Pasalic decisivo, Zapata torna
e la classifica ci fa sorridere

Le belle notizie, nella domenica atalantina senza calcio, sono comunque parecchie. I tifosi nerazzurri possono gioire per un Pasalic sempre più decisivo, Zapata ormai sembra vedere la luce in fondo al tunnel e la classifica resta molto interessante e consacra ancor di più la Dea in zona Europa. Dopo il 3-0 di Brescia, altra dimostrazione di forza della formazione nerazzurra, i risultati della domenica hanno certificato soprattutto la crisi del Napoli che ora si trova a ben cinque punti di distanza.

 

 

Pasalic sempre più decisivo, al tiro e in mezzo.

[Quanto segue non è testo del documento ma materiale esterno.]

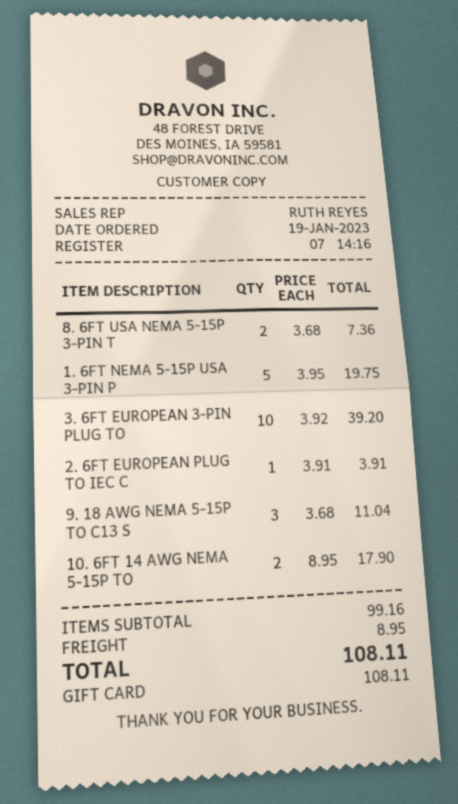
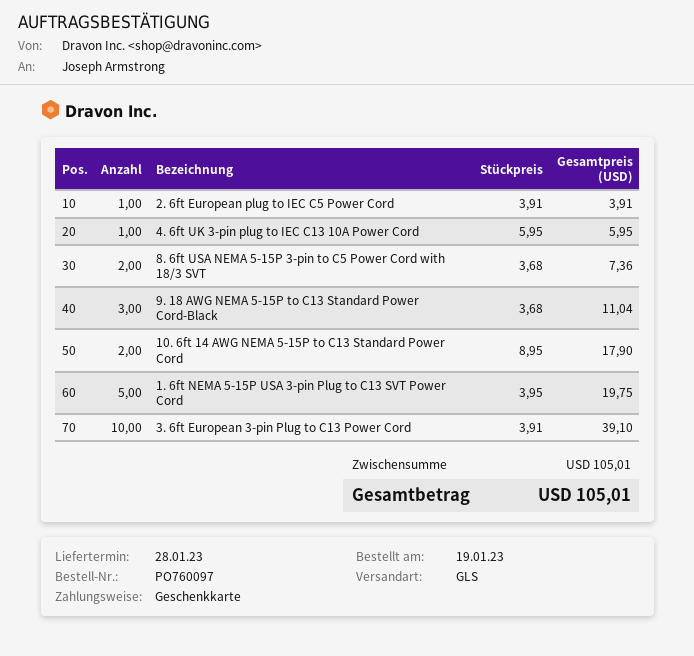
3. 6FT EUROPEAN 3-PIN PLUG TO: 10 x 3.92 = 39.20 -> 10 x 3.91 = 39.10
4. 6ft UK 3-pin plug to IEC C13 10A Power Cord: none -> 1 x 5.95 = 5.95
subtotal: 99.16 -> 105.01
shipping: 8.95 -> none
total: 108.11 -> 105.01

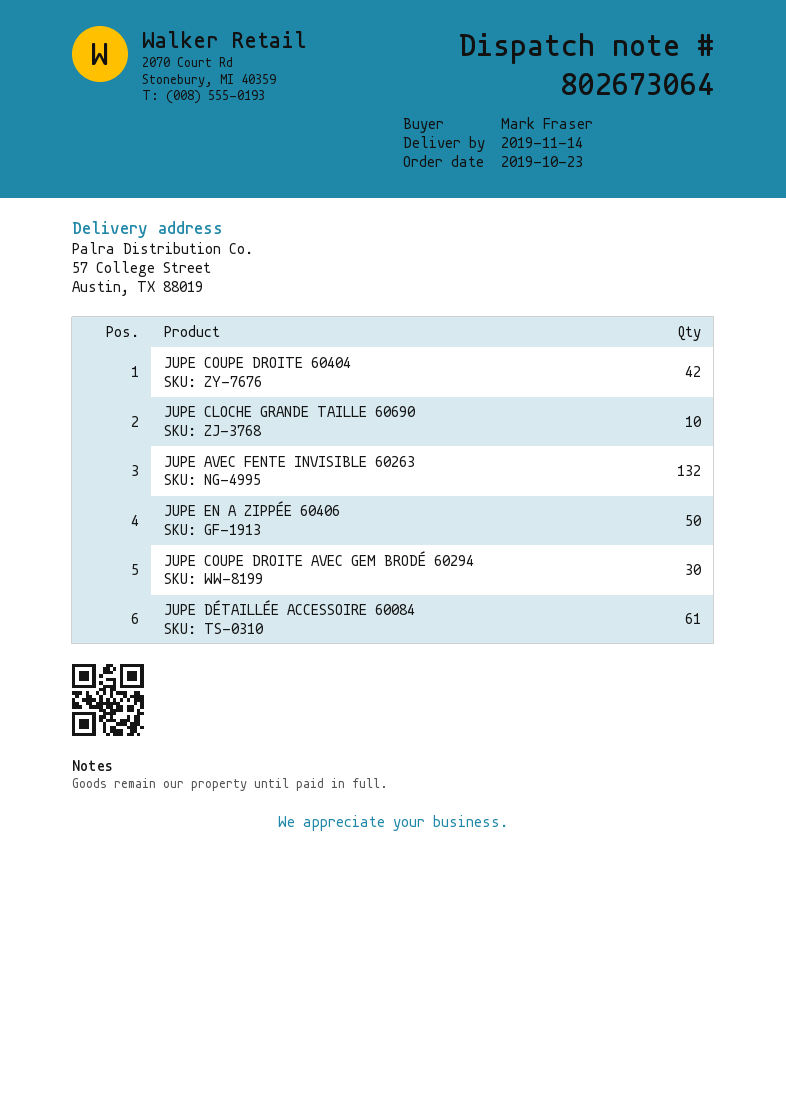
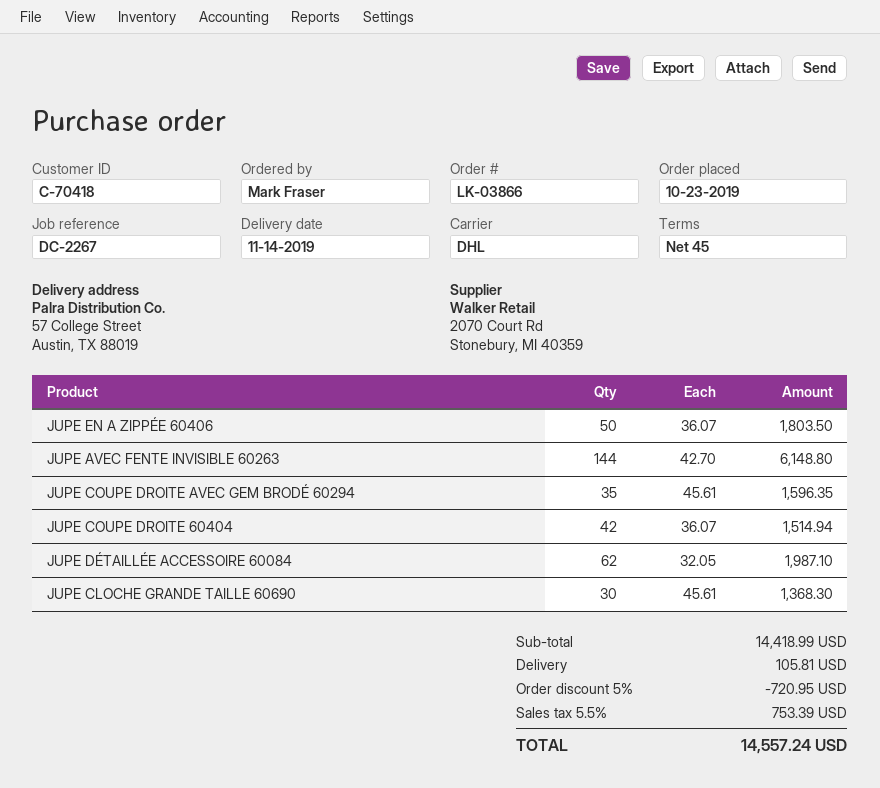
JUPE CLOCHE GRANDE TAILLE 60690: 10 -> 30
JUPE AVEC FENTE INVISIBLE 60263: 132 -> 144
JUPE COUPE DROITE AVEC GEM BRODÉ 60294: 30 -> 35
JUPE DÉTAILLÉE ACCESSOIRE 60084: 61 -> 62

La gara del Rigamonti ha messo in mostra ancora una volta l’ottima capacità dell’Atalanta di andare tante volte al tiro. Il 3-0 rappresenta l’undicesima occasione in cui con Gasperini si è vinto con 3 o più gol di scarto in trasferta in serie A, mentre allargando il ragionamento alle Coppe si arriva addirittura a 14. Tra i protagonisti dell’ultimo periodo, Mario Pasalic è sicuramente uno dei più importanti e non si parla solo di incisività al tiro. Gasperini lo sta usando con continuità (13 presenze nelle prime 14 gare di serie A) e la crescita è evidente, sia da centrocampista che da alternativa avanzata. In tutte le gare più importanti il tecnico della Dea lo ha utilizzato dall’inizio, è successo a Napoli e contro il Manchester City a Milano, con la Juventus e contro la Dinamo Zagabria. Tatticamente il numero 88 croato ha avuto una notevole crescita, con lui in campo la squadra può passare al 3-5-2 o al 3-4-3 in pochi istanti e in un calcio come quello di serie A o di Champions League è evidente come questa doppia opzione sia in un bel vantaggio.

 

 

Zapata in recupero, oggi a Bergamo. E il vantaggio è ancora più importante se si pensa che delle 19 partite giocate finora dall’Atalanta in stagione ben 10 hanno visto Duvan Zapata tra gli assenti. Nonostante questo, la squadra ha segnato 34 gol in campionato e ha portato la Champions League all’ultima giornata, con la possibilità di passare il turno ancora viva. Praticamente un capolavoro. Duvan Zapata è volato a Siviglia a metà della scorsa settimana e per qualche giorno ha lavorato con il fisioterapista Carlos Alberto Pedrosa, uomo di fiducia che ha conosciuto ai tempi dell’Udinese. La scelta del colombiano è arrivata dopo alcuni giorni di ottimi allenamenti con qualche fastidio di troppo lamentato dal ragazzo, la società ha deciso di assecondarlo mandando anche il fisioterapista Simone Campanini insieme a lui e nel fine settimana è arrivata la novità tanto attesa: il professor Cugat (luminare di Barcellona) lo ha visitato e ha confermato la testi dei medici nerazzurri. Zapata, insomma, è perfettamente guarito. Oggi il ragazzo sarà a Bergamo e parteciperà alla cerimonia di premiazione del Gran Galà del calcio. Il programma dei prossimi giorni sarà definito a Zingonia ma il rientro non sembra così lontano.

 

 

Classifica: aspettando il Cagliari, +5 sul Napoli. Domenica si sono intanto giocate le altre partite del 14esimo turno di serie A, Lazio e Roma hanno vinto contro Udinese e Verona, ma la sorpresa più grande è arrivata da Napoli dove i partenopei hanno perso per 2-1 contro il Bologna. La sconfitta degli uomini di Ancelotti è importante per l’Atalanta perché il settimo posto (primo in graduatoria che non porta a nessuna qualificazione per l’Europa) si allontana ancora di più e adesso sono 5 i punti di vantaggio dei ragazzi di Gasperini. Chiaramente è presto per guardare le posizioni di classifica, ma andare alle sfide con Verona, Bologna e Milan (gli impegni che la Dea avrà nel mese di dicembre) con una posizione di questo tipo è chiaramente positiva. Questa settimana sarà possibile per il tecnico Gasperini lavorare con tempi abbastanza “normali” rispetto a molte altre volte. Dopo la gara con il Verona ci sarà la storica trasferta di Kharkiv contro lo Shakhtar Donetsk che può valere gli ottavi di Champions League.